Des propriétaires de Galaxy Watch 9 et de Galaxy Watch Ultra 2 découvrent avec stupeur que recharger leur montre peut désormais prendre entre deux et quatre heures, soit le double, voire le triple, du temps annoncé par Samsung dans ses fiches techniques. Le phénomène, remonté sur les forums Reddit et les communautés Samsung Members depuis plusieurs semaines, porte un nom bien connu des ingénieurs en électronique, le thermal throttling, ce mécanisme de sécurité qui bride la puissance de charge dès que la température du boîtier dépasse un certain seuil. Sauf qu’ici, le seuil semble déclenché avec une sensibilité déraisonnable, et les conséquences sont franchement absurdes.
Le scénario se répète d’un témoignage à l’autre avec une régularité presque comique. L’utilisateur pose sa montre sur le pad de charge sans fil, la jauge grimpe normalement pendant une vingtaine de minutes, puis la vitesse s’effondre. La puissance absorbée chute alors de 5,5 W (le régime nominal prévu par Samsung) à environ 3,5 W, parfois moins, et la montre entre dans une sorte de léthargie énergétique dont elle ne sort plus. Résultat, un appareil censé atteindre 100 % en 80 à 90 minutes stagne péniblement pendant des heures, affichant parfois un gain de seulement 1 % toutes les cinq minutes au-delà de 60 % de batterie.
La cause identifiée par la communauté tient en deux mots, thermal throttling agressif, et la mécanique est limpidement documentée par ceux qui ont eu la patience de mesurer. Le capteur de température intégré au dos du boîtier détecte une élévation thermique (souvent au-delà de 40 °C) et ordonne au contrôleur de charge de réduire drastiquement le courant entrant. Le problème, c’est que la charge sans fil par induction génère intrinsèquement de la chaleur, et que le firmware actuel semble avoir été calibré avec des marges de sécurité si conservatrices que le moindre environnement tiède (une pièce à 25 °C, un socle de charge posé sur un bureau exposé au soleil, voire la chaleur résiduelle du poignet après une séance de sport) suffit à déclencher le bridage.

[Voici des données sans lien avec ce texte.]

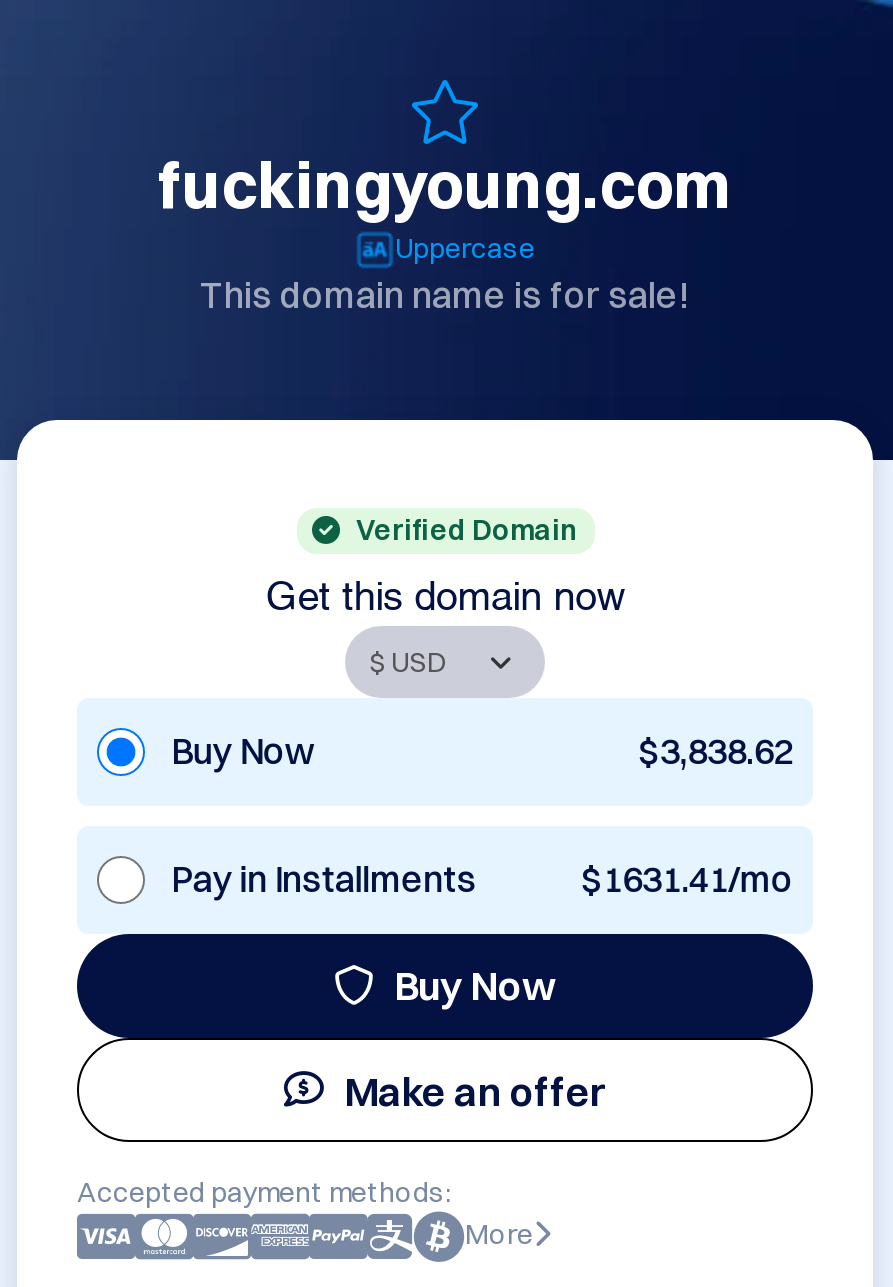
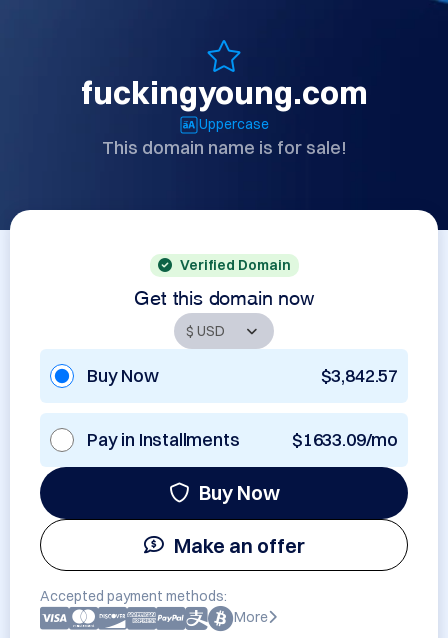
- $3,838.62
+ $3,842.57

- $1631.41/mo
+ $1633.09/mo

Les solutions bricolées par les utilisateurs relèvent parfois du génie, parfois de la pure débrouillardise désespérée. Certains placent un petit ventilateur USB directement orienté vers le pad de charge pendant toute la durée de la session. D’autres, plus audacieux, ont recours à des packs de glace enveloppés dans un linge fin, glissés sous le chargeur pour maintenir la température ambiante au plus bas. On trouve même des témoignages évoquant l’application de pâte thermique entre le fond du chargeur et une surface métallique servant de dissipateur improvisé… Autant de bidouilles qui, selon leurs auteurs, permettent effectivement de ramener le temps de charge sous la barre des 90 minutes, confirmant par la même occasion que le problème est bien d’origine thermique et non lié à un défaut de batterie. Ceux qui veulent une marche à suivre en vidéo peuvent consulter ce tutoriel consacré à la recharge lente du Galaxy Watch 9.

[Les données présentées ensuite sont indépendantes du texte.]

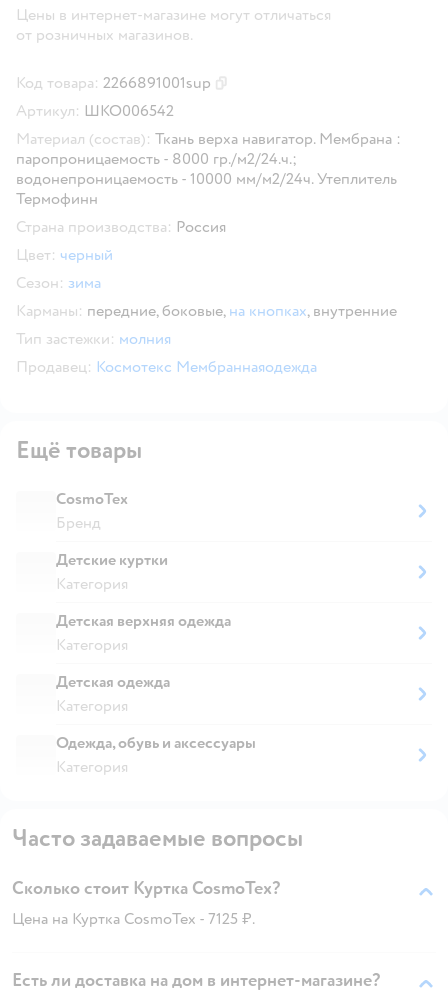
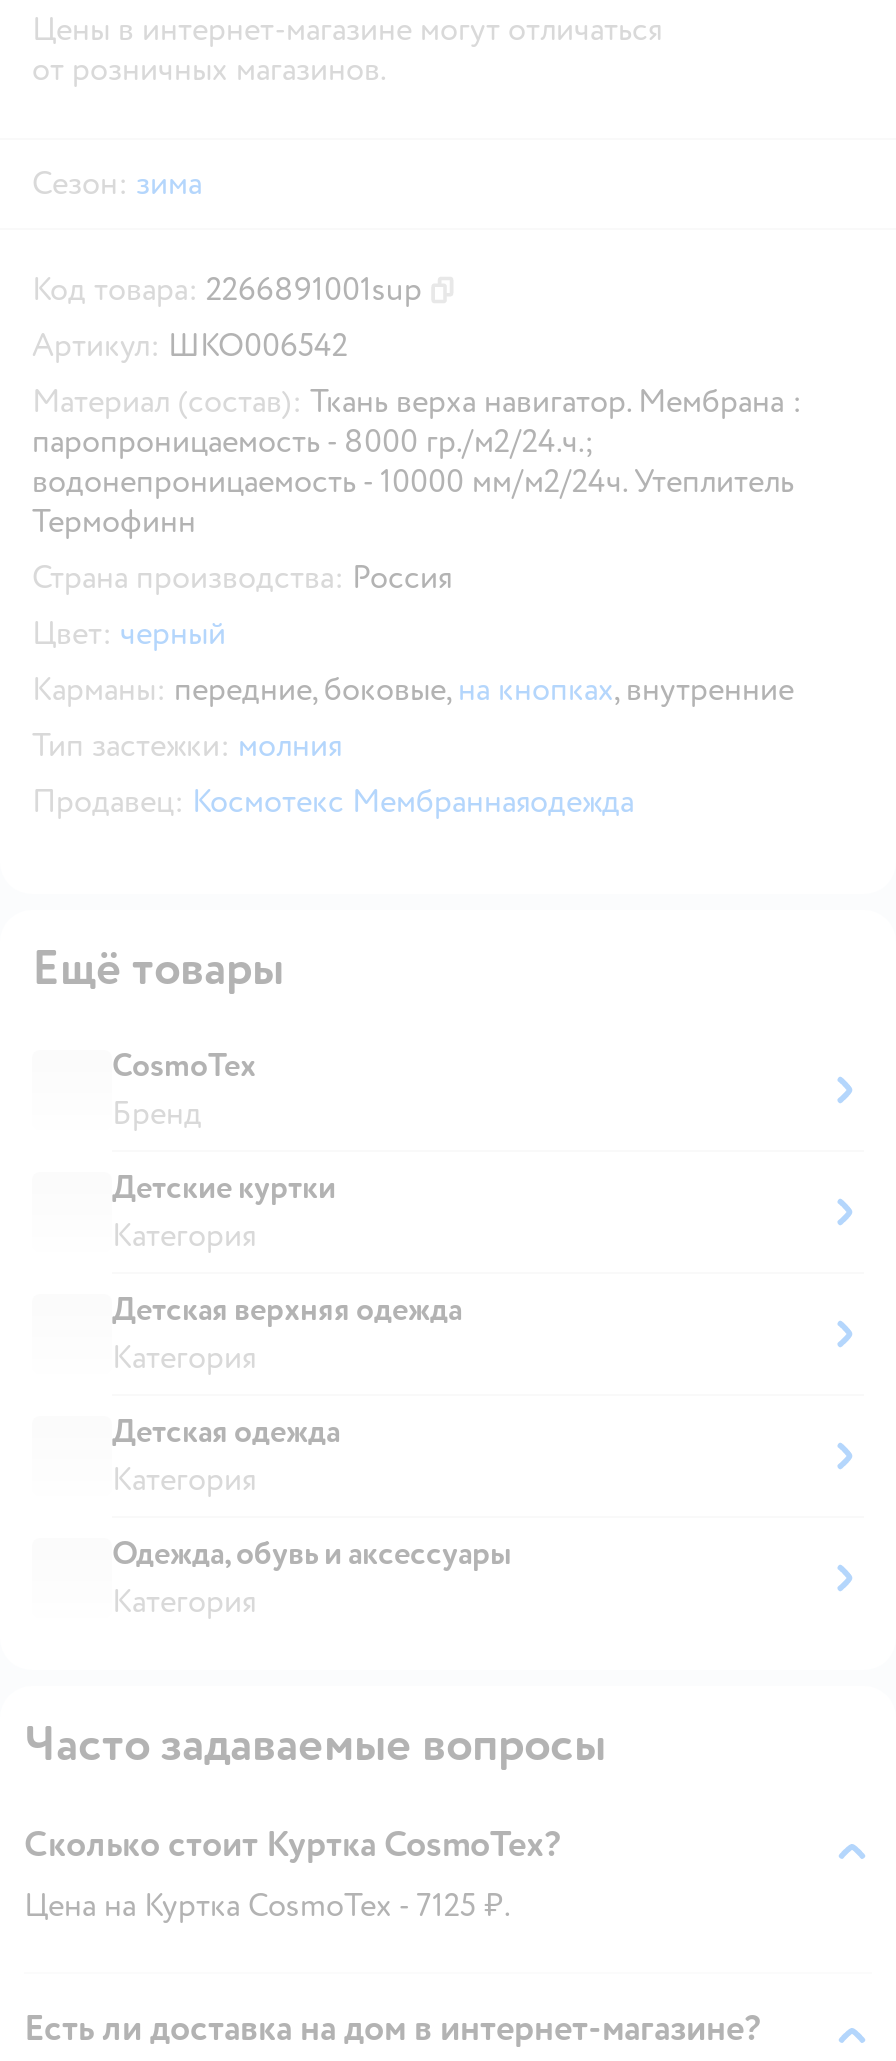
moved down: Артикул: ШКО006542 | Материал (состав): Ткань верха навигатор. Мембрана : | паропроницаемость - 8000 гр./м2/24.ч.; | водонепроницаемость - 10000 мм/м2/24ч. Утеплитель | Термофинн | Страна производства: Россия | Цвет: черный

moved up: Сезон: зима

La Galaxy Watch Ultra 2, positionnée comme le fer de lance outdoor de Samsung avec son boîtier en titane de 47 mm et sa batterie de 590 mAh (plus volumineuse que celle de la Watch 9 standard), semble encore plus touchée par le phénomène. Le titane, excellent conducteur thermique, diffuse rapidement la chaleur vers le capteur, et la batterie plus imposante nécessite logiquement un temps de charge plus long, donc davantage d’énergie injectée, donc davantage de chaleur produite. Un cercle vicieux que le firmware actuel gère, pour ne pas dire subit, avec une brutalité algorithmique qui laisse les utilisateurs pantois.

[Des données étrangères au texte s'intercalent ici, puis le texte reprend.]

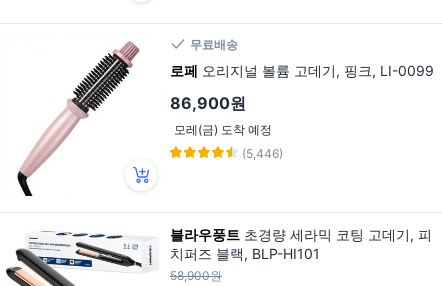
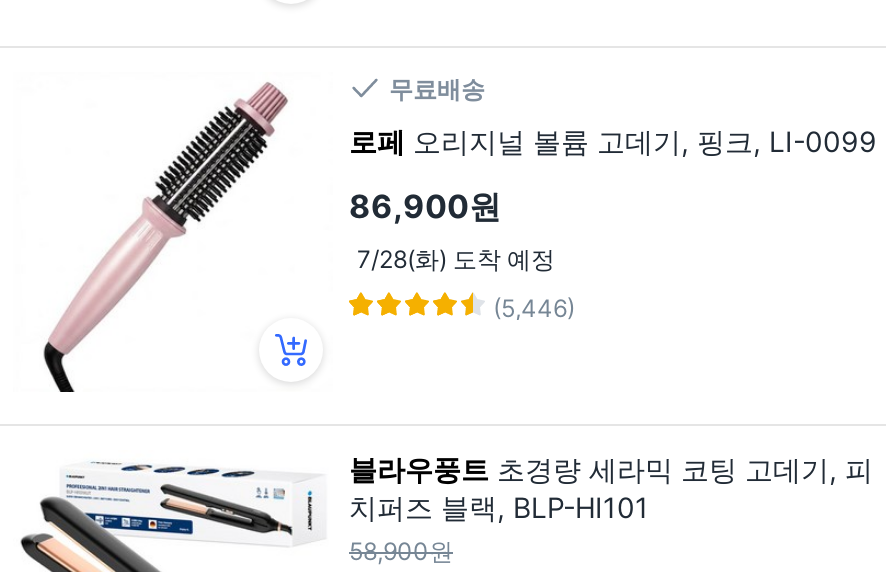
- 모레(금) 도착 예정
+ 7/28(화) 도착 예정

Samsung n’a pour l’heure formulé aucun commentaire officiel sur ce dysfonctionnement, ni publié de mise à jour logicielle corrective. La question reste entière, celle de savoir si le problème relève d’un bug firmware susceptible d’être corrigé par un simple patch OTA (en ajustant les courbes de throttling), ou s’il trahit une contrainte matérielle plus profonde liée au design thermique des deux montres. Les précédentes générations de Galaxy Watch souffraient déjà de ralentissements de charge par temps chaud, mais jamais à ce degré de sévérité.
Quand recharger sa montre connectée exige un ventilateur, de la glace et de la pâte thermique, on peut légitimement se demander si le mot « portable » figure encore dans le cahier des charges.